Merci, message de Jean-Michel Arlon

Bonjour chers amis joggeuses et joggeurs.


La course à pied est une façon de vivre ensemble. Pourtant quoi de plus solitaire qu’un coureur à pied ? Ce n’est pas un sport d’équipe. Ce n’est pas un sport qui attire les regards des médias. Ce n’est pas un sport qui fait venir moult spectateurs sur les parcours de compétition.


La course à pied c’est une véritable façon de vivre, de se soulager de nos maux d’angoisse, de libérer en nous une vraie force vitale de joie de vivre. La course à pied c’est une joie de vivre au quotidien : avant la course, pendant la course, après la course.


La course à pied c’est une philosophie, un art de vivre.

La course à pied soigne le corps et l’âme.


Pour Caldy, la course à pied, c’était au-delà des mots, une passion. Sa vie c’était la course à pied. Faire fonctionner ses jambes et avancer sur notre magnifique terre comme si jamais l’horizon ne pouvait être atteint. Pour Caldy, ses jambes étaient sans doute les biens les plus précieux que le Bon Dieu lui avait offerts.


Le 16 janvier 2020, sa vie a basculé. Il a reçu un impact qui a meurtri sans doute à jamais ses jambes, ses mollets.
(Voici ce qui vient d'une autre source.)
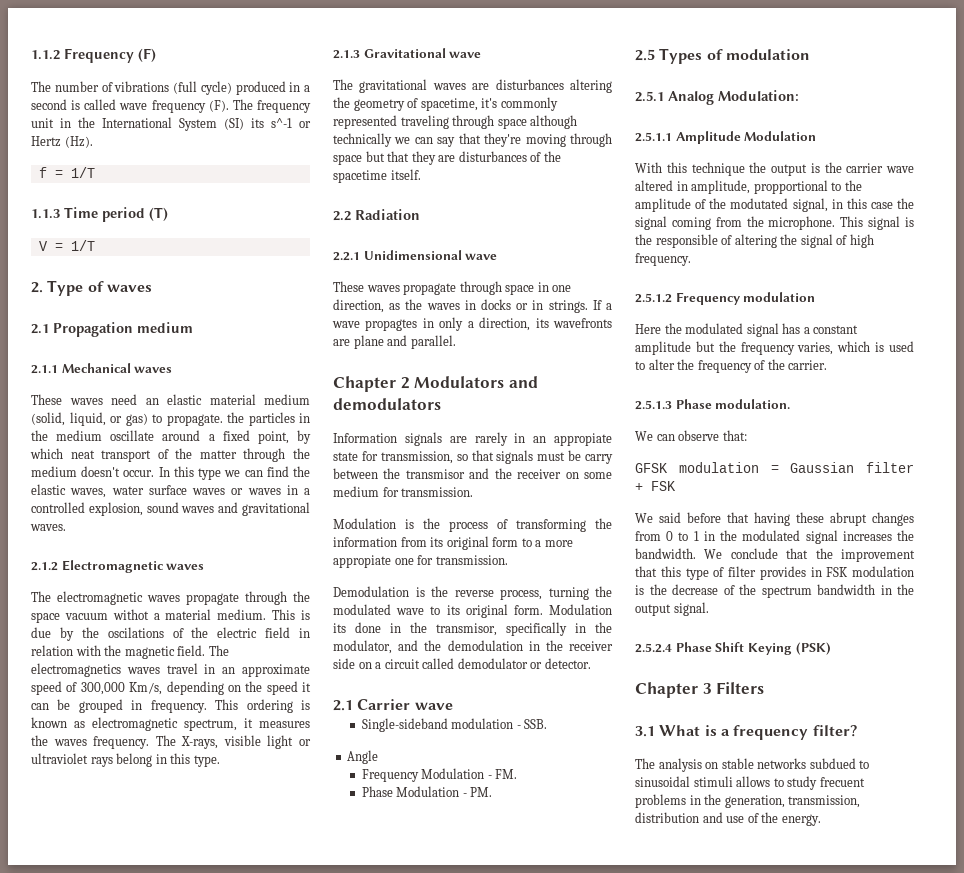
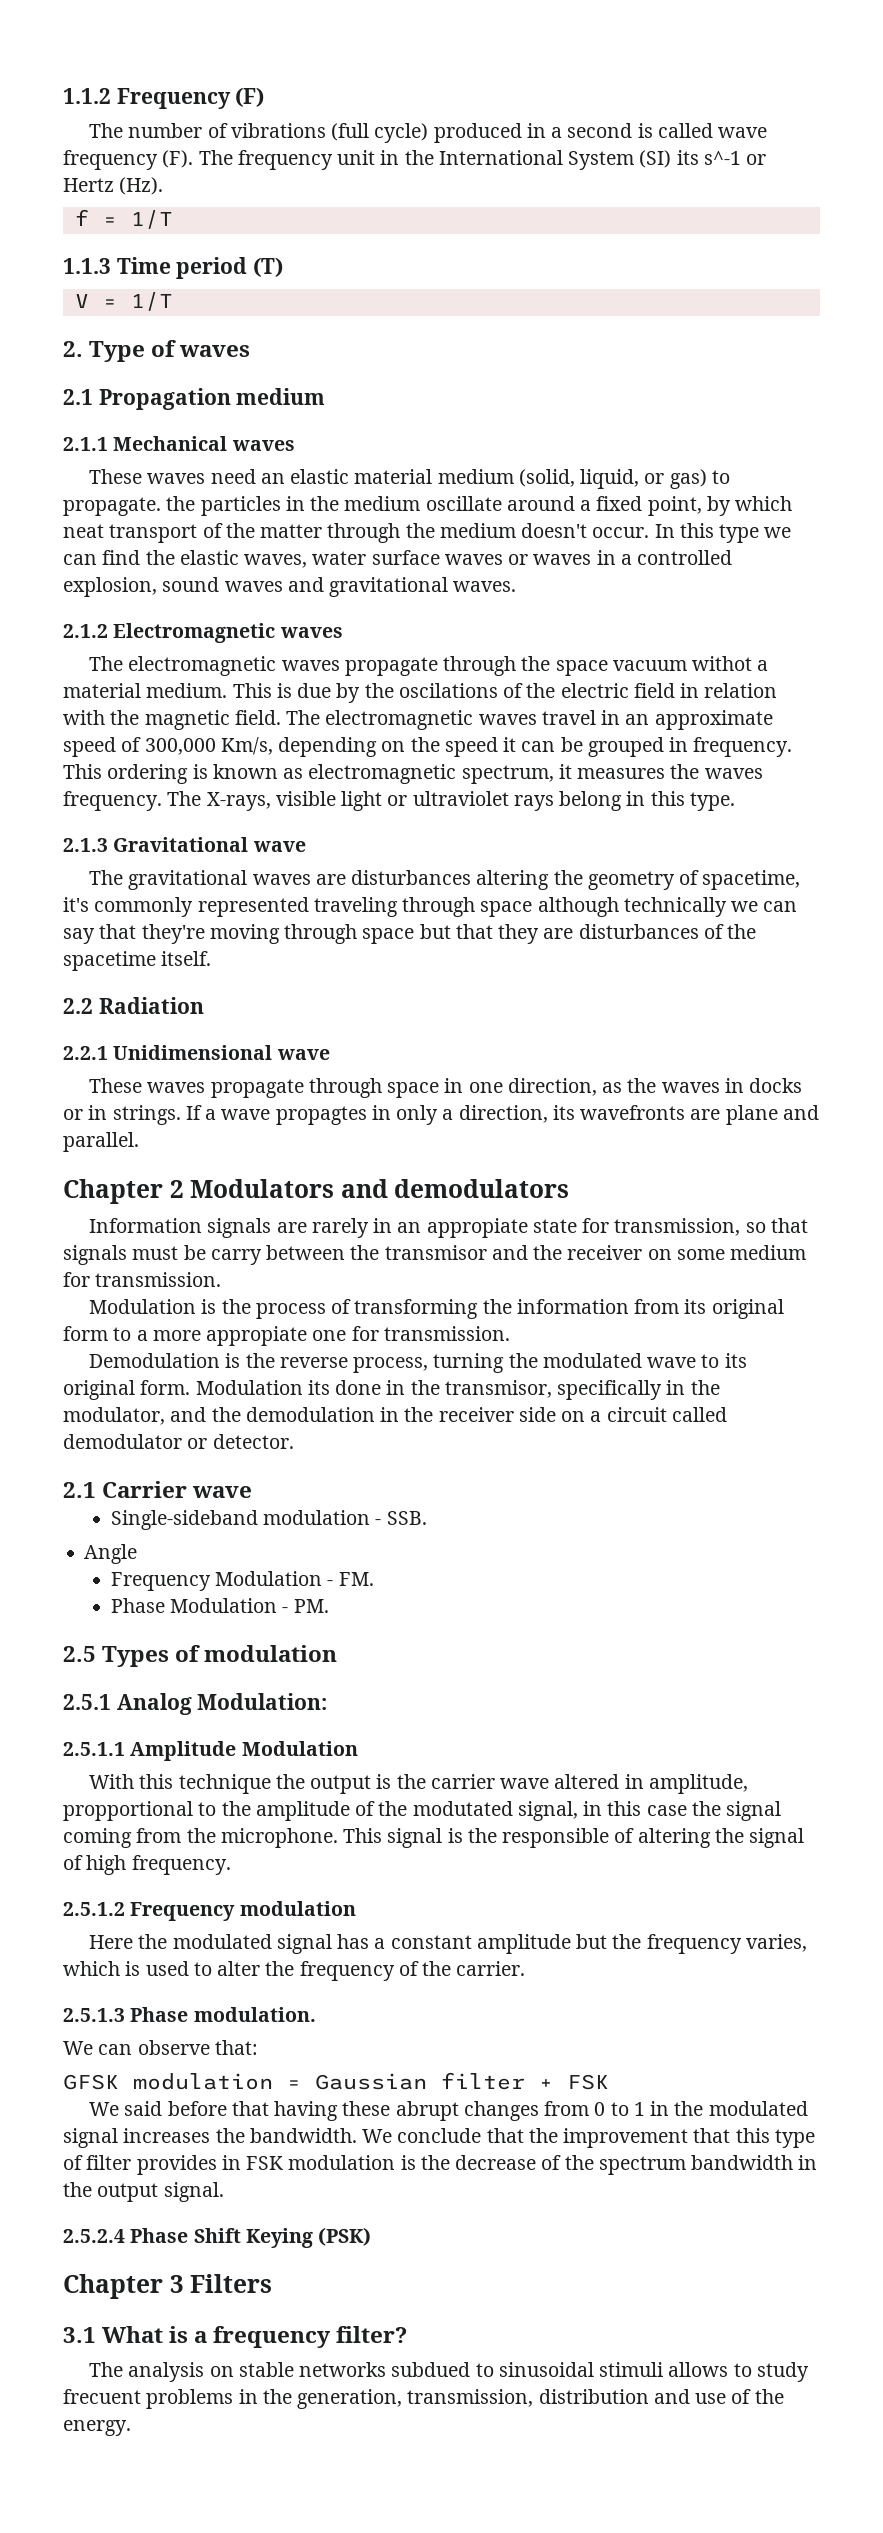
[31,663,121,677] electromagnetics -> [325,710,474,730] electromagnetic

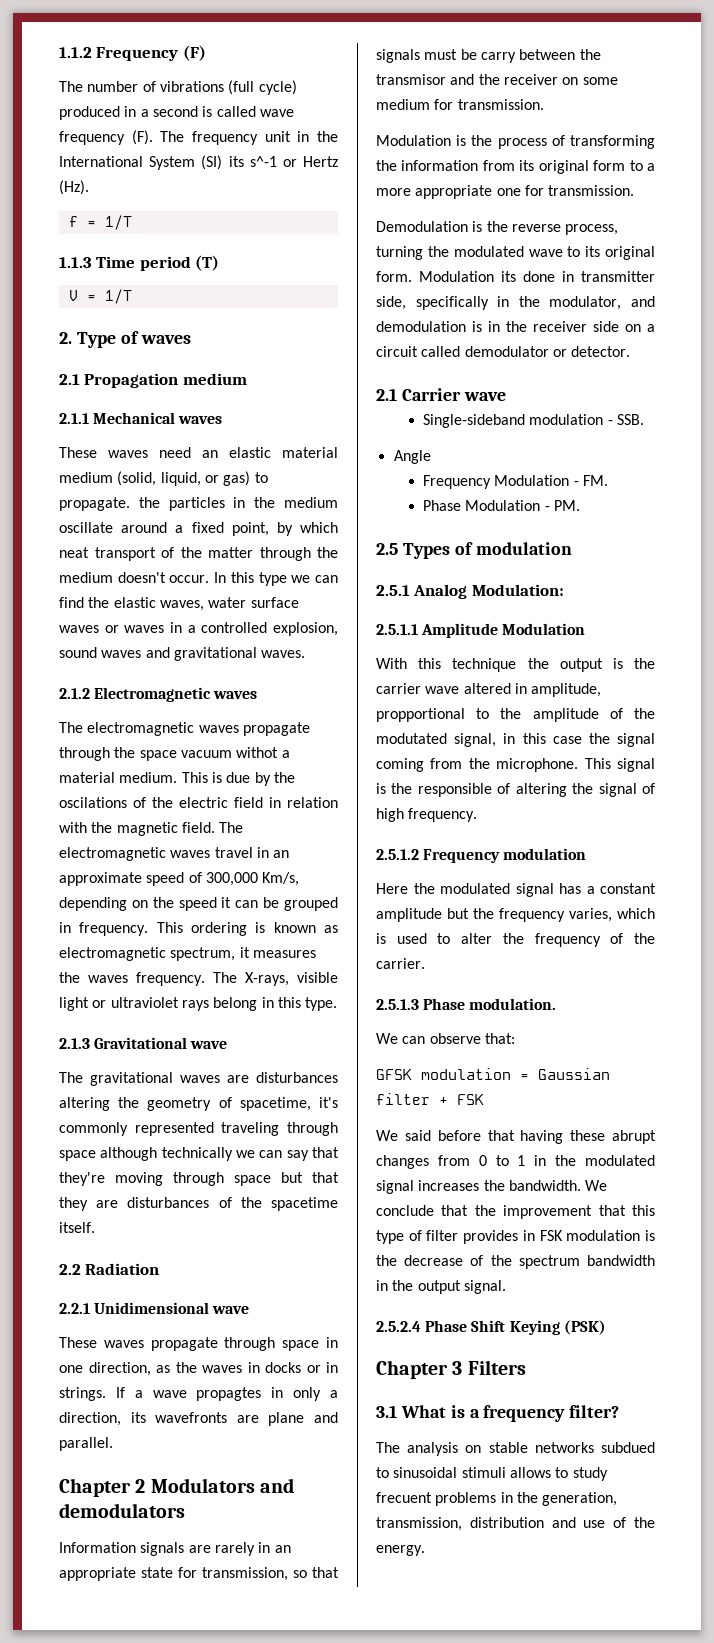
[426,1218,528,1238] appropiate -> [59,1567,136,1581] appropriate
[206,1326,308,1346] appropiate -> [415,185,493,199] appropriate
[410,1380,552,1398] the transmisor, -> [581,271,655,282] [376,296,406,310] transmitter side,
[211,1407,375,1422] the demodulation -> [376,321,482,332] demodulation is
Je ne veux pas épiloguer sur cette affaire quoique je n’en pense pas moins sur l’état général de la façon dont est administrée la Belgique.


Caldy, donc pour qui ses jambes étaient ses biens les plus précieux, les a perdues.
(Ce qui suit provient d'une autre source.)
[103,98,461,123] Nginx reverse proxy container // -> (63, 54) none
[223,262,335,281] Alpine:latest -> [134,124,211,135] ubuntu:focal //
Un joggeur court seul. Une victime se sent seule dans son lit d’hôpital.


Tout cela est vrai. Mais. Mais.


Le jogging est une formidable communauté, une formidable école de vie. Le jogging est une communion de gens qui partagent cette passion, qui sont solidaires, soudés, heureux de se retrouver, de se croiser dans le bois, sur une route, sur un chemin.


Le jogging est un bonheur que l’on partage.
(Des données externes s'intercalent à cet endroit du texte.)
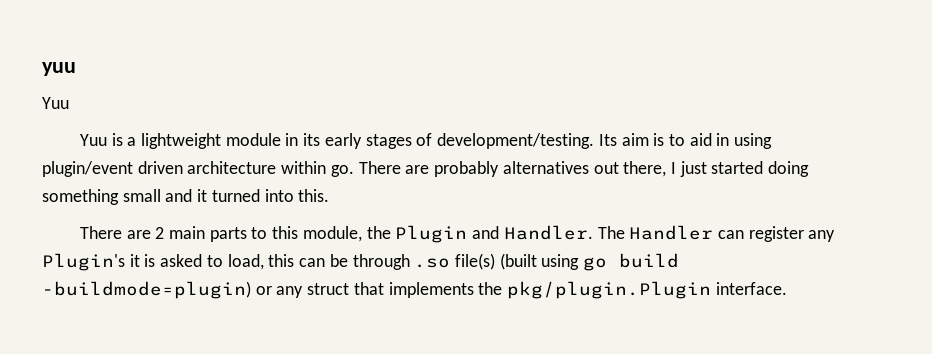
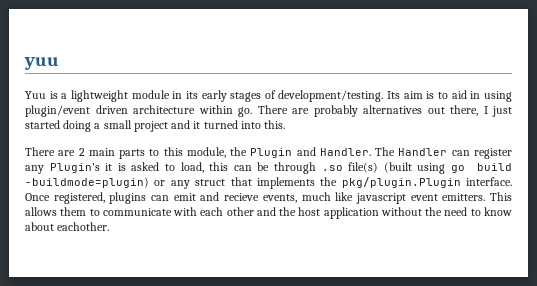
[79,134,107,146] // Yuu -> (46, 95) none
[42,189,161,205] something small -> [94,120,168,132] a small project
(787, 288) none -> [25,192,512,204] [25,207,512,219] [25,222,110,231] Once registered, plugins can emit and recieve events, much like javascript event emitters. This allows them to communicate with each other and the host application without the need to know about eachother.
Le jogging c’est une famille.

Seuls les coureurs à pied peuvent comprendre.


En ce 8 février 2020, un jogging fut organisé dans l’esprit de rendre hommage à notre Caldy.

Un jogging à Erquennes, mon village où tant de bons coureurs à pied habitent ou du moins font référence. Citerai-je un seul nom au risque de décevoir les autres : Bruno Cougneau ?


Y a aussi de moins bons coureurs comme moi. Mais tellement reconnaissant par rapport à ce que la course à pied m’a apporté.


Le formidable élan de générosité qu’on a pu vivre en ce samedi de février, nous a fait chaud au cœur.